The Blockchain Integrity Act: Latest Attempt to Restrict Financial Privacy
Last week I wrote that if Congress truly cares about the Constitution, it should step in and reform the sweeping financial surveillance that is now the norm. Unfortunately, Representative Sean Casten (D‑IL) answered that call by doubling down and attempting to further restrict financial privacy in the United States with the introduction of the “Blockchain Integrity Act.”
In short, the Blockchain Integrity Act would first establish a two‐year moratorium that prohibits financial institutions from going anywhere near cryptocurrency that has been routed through a mixer (a page out of Senator Elizabeth Warren’s (D‑MA) playbook). With that two‐year moratorium in place, the Blockchain Integrity Act would then require the Department of the Treasury to study how people use mixers and other privacy‐enhancing technology.
While the bill may be better than an outright ban, it’s not much better. Let’s consider the two provisions of the bill more to understand why.
A Two‐Year Prohibition for Banks and Other Financial Institutions
As far as the prohibition is concerned, it would be illegal for financial institutions to “handle, use, or transact” cryptocurrency that has been routed through a mixer in the past or is routed directly (by a bank) to a mixer in the future.
Each violation carries up to a $100,000 penalty. Yet what’s perhaps more concerning is the ambiguity regarding past transactions. For example, the second condition is somewhat clear in that a bank is not allowed to send cryptocurrency “directly” to a mixer. This language suggests that a bank is no longer liable if a customer withdraws funds and then sends it to a mixer in a separate transaction at some later point. Yet the language describing previous transactions seems to suggest that a cryptocurrency must be blacklisted if it goes through a mixer at any time in the past.
This requirement is deeply concerning because it means the list of prohibited cryptocurrencies would only continue to increase so long as people continue to use mixers. Yet it is even more concerning for cryptocurrencies like Bitcoin, where there is also a finite supply. In other words, if people continue to use mixers for Bitcoin, then financial institutions could effectively become prohibited from touching Bitcoin at all once all 21 million bitcoins are run through mixers.
It likely wouldn’t take such an extreme scenario. Once some critical amount is reached (e.g., 50 percent of all bitcoins), it’s likely that banks would say the risk is too high and shut down operations. And that critical amount may not be too far away given that estimates suggest 1.6 million bitcoins were sent through the mixer known as Bitcoin Fog. That alone accounts for 7.6 percent of all bitcoins that will ever exist.

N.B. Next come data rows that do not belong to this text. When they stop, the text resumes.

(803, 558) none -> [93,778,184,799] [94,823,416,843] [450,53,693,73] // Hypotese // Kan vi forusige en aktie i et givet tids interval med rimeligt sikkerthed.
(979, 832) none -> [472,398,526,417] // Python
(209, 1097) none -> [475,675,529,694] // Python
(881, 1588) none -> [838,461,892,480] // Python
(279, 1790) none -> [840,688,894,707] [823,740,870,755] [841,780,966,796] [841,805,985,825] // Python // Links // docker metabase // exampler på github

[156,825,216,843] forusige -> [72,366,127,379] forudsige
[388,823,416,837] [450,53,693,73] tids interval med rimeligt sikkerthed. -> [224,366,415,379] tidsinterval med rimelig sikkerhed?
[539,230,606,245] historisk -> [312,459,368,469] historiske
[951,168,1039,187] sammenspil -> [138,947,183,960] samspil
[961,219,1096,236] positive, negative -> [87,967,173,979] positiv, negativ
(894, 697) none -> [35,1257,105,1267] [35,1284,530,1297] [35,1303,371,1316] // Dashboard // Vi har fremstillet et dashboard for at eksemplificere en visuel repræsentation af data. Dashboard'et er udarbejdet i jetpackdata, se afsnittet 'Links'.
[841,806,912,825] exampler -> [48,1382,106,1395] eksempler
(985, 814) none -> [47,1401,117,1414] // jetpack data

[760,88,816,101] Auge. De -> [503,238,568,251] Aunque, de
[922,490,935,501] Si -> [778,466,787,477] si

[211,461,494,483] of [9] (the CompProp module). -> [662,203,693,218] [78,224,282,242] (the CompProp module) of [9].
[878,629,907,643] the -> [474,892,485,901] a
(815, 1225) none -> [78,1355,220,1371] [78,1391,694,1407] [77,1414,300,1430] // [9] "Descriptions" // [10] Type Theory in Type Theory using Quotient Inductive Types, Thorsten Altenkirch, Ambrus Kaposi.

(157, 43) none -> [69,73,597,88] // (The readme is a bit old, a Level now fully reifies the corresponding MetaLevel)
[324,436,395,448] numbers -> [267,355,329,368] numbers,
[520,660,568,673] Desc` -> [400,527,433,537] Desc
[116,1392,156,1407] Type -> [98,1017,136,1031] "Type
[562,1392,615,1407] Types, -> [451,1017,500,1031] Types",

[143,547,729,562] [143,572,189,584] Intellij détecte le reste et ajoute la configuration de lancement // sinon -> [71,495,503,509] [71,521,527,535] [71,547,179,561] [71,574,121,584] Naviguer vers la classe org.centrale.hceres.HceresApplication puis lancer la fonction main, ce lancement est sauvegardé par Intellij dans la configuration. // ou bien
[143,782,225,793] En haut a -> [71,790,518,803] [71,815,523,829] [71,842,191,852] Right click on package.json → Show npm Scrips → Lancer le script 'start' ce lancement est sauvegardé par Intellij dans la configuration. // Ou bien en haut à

A Request to Find Out What Privacy Is
The second half of the legislation—the request for a study—is less concerning if it’s considered alone and without the surrounding context. The request seeks information regarding different types of privacy‐enhancing technology, illicit and legitimate use history, and an analysis of what the government’s role might be here (among other things). Those are all reasonable inquiries.
Again, without additional context, it’s an encouraging sign that Representative Casten is interested in learning more about how this technology is used for both better and worse. Yet what isn’t encouraging is that Representative Casten introduced the bill saying that “until we’ve studied [privacy enhancing technologies like mixers] and have a good audit trail, the presumption should be that these are money laundering channels.” So, without reservation, the stated position is that the presumption should be guilty until proven innocent.
If it were not for this statement and the stance that privacy should be banned until the government understands the technology, then the study would be welcome. But there is little getting around the reality that the bill effectively admits a lack of understanding while simultaneously calling for what it doesn’t understand to be prohibited.
Conclusion
As I cautioned last week, policymakers should rethink how financial privacy is treated. Americans would be less likely to seek out privacy tools if companies were not required to collect all of their information just to open an account. Rather than double down on decades‐old surveillance, it’s time to rethink and reform how the system works.